Wednesday, January 22, 2020

PHP, XML, and character encodings

The library where I work subscribes to an online service that keeps track of the library's ongoing public events. We link to it from our website so that patrons can discover the various programs the library has to offer.

I wrote a WordPress plugin that posts a listing of these events on the library's events page using the RSS feed the service provides. I just noticed today that a few of the event titles had empty, square boxes in them. When you see this, it usually means there is a character encoding problem, which means that it does not recognize a particular letter or symbol.


To make page loads more performant, my plugin caches the RSS file it downloads so that it does not have to query the event service every time someone loads the events page on the website. I opened the cached RSS file to see what might be causing the problem. The event in question had curly quotes (also called smart quotes) in its title. My experience has been that curly quotes frequently cause problems when people try to use them on websites, so I wasn't surprised to see this.


(table from computerhope.org)

You can't type a curly quote on the keyboard. At least, not directly. In my experience, they usually appear when someone copies and pastes something from Microsoft Word because Word will automatically insert them into your document as you're typing to make your document look more aesthetically pleasing.

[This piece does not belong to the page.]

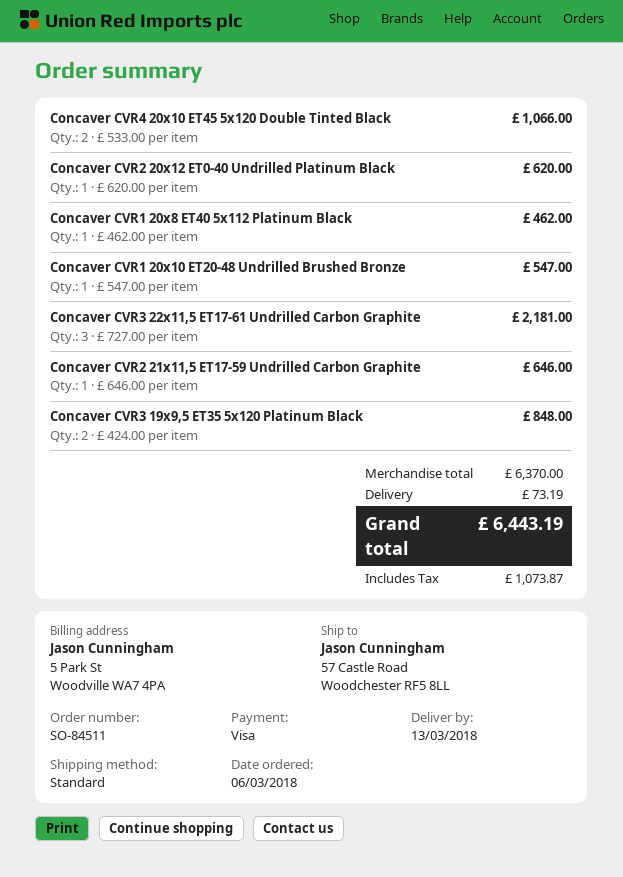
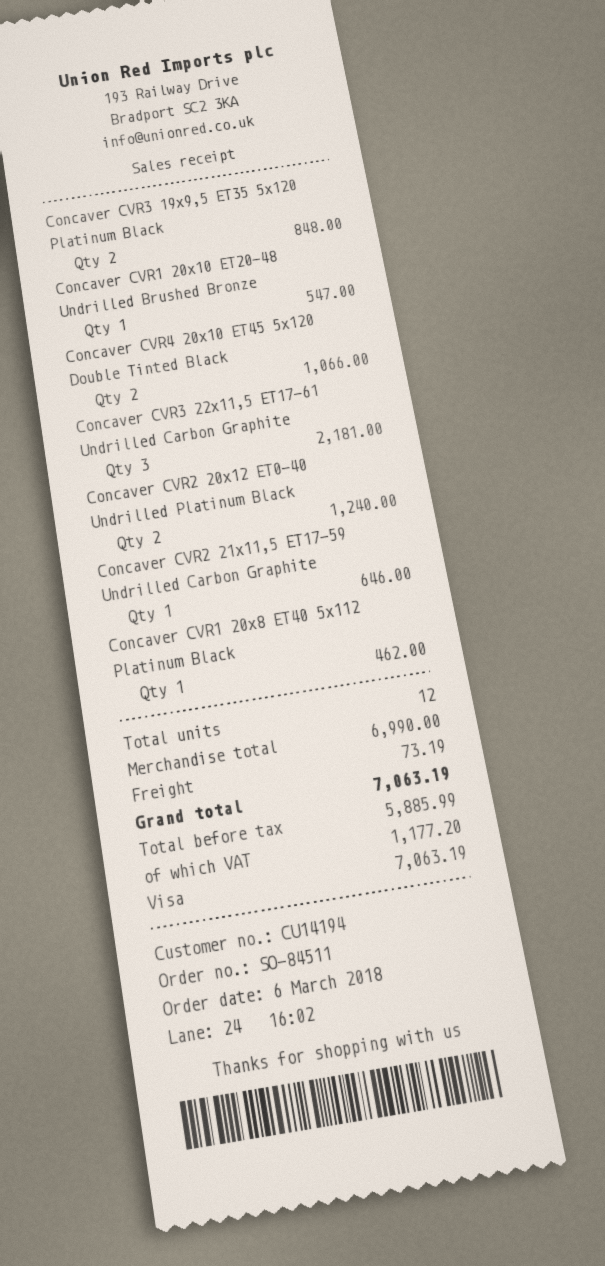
Concaver CVR2 20x12 ET0-40 Undrilled Platinum Black: 1 for 620.00 -> 2 for 1240.00
subtotal: 6370.00 -> 6990.00
tax: 1073.87 -> 1177.20
total: 6443.19 -> 7063.19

It turned out that the problem was with the RSS data's character encoding. An RSS file is just XML, and every XML file has an "encoding" attribute at the top.

<?xml version="1.0" encoding="UTF-8" ?>

This tells the program that parses the XML what kind of character set the XML data uses so that all of its content will remain intact after being parsed. If this attribute does not reflect the character set that was actually used to create the XML file, the data may not be parsed correctly, and you may end up with "empty boxes" like the ones I was getting.

When I changed this encoding attribute to "UTF-8" (a widely used character encoding that supports many different languages), the empty boxes went away, and the curly quotes correctly appeared.


To prevent this from happening in the future, I modified my WordPress plugin to change the RSS feed's character encoding right before it is saved to the cache. Doing a simple str_replace function call seemed to do the trick. I thought I might have to use the mb_convert_encoding function to do a thorough conversion of the entire file, but this did not appear to be necessary.

Monday, January 20, 2020

Date modified timestamp problems on a Linux SMB share

I discovered an annoying issue recently related to our switch from a Windows-based file server to a Linux-based one.

The computer lab in the library where I work uses an Access database to record registration information of students who sign up for the adult computer classes that the lab runs. Several years ago, I wrote a Java Swing application that sits on top of this database to make the registration process faster and easier. I've gotten many complements about it, and it's been working well over the years with few hiccups.

The database file is hosted on a dedicated server that I administer, which the lab uses for file storage. This means that multiple people could be accessing the database on different computers at the same time. The app must consider the possibility of another user on another machine updating the database while the app is open. To do this, I designed the app to monitor the database file for changes. When a change occurs, it reloads the information from the database so that the user always sees the most recent information on the screen.

About a year ago, I started researching a replacement for our file server. It was over 5 years old and out of warranty, and its version of Windows (Windows Server 2008) was fast approaching end-of-life. Because we mainly used it for file storage, I recommended we get a Linux-based NAS device because they are cheaper than a full-blown Windows server.

The two major competitors in the NAS space are QNAP and Synology. I decided to go with QNAP because they offered a model that came with more RAM and an HDMI port (most NAS devices do not come with any video ports). My reasoning was that the HDMI port would allow me to administer the device just like a normal server if the network ever went down.

The library purchased it a few months ago, and I deployed it last week. It has been working well so far, but one hiccup I've encountered is that, ever since I deployed it, the class registration app I wrote has been slow to detect updates to the database file. Like, really slow. About 10 seconds slow.

I ran some tests and found that when my app updated the database, the "date modified" timestamp of the database file was slow to update. This was why my app was taking so long to detect any changes to it. But when I wrote a test program that just saved some content to a text file on the file server, the text file's timestamp would update immediately. Why, then, was the Access file behaving differently?

I thought that maybe the open-source library my app uses to interface with the Access database, called "Jackcess", was doing something different under the hood. I started a thread on their support forum and learned that they use Java's "RandomAccessFile" class to write to the database. This class allows you to update small sections of a file individually instead of re-writing an entire file from scratch, which is how most computer programs deal with updating files.

So, it looks like the culprit here is the new Linux-based NAS server. It seems to handle these kind of file updates differently than the old Windows server did. The simplest workaround I can think of would be to create some kind of dummy file and monitor that for changes instead of the database. The app would then update the dummy file whenever it makes a change to the database, which would cause the dummy file's "date modified" timestamp to update, signaling to other computers on the network that the database was just changed. That should hopefully get things back to normal!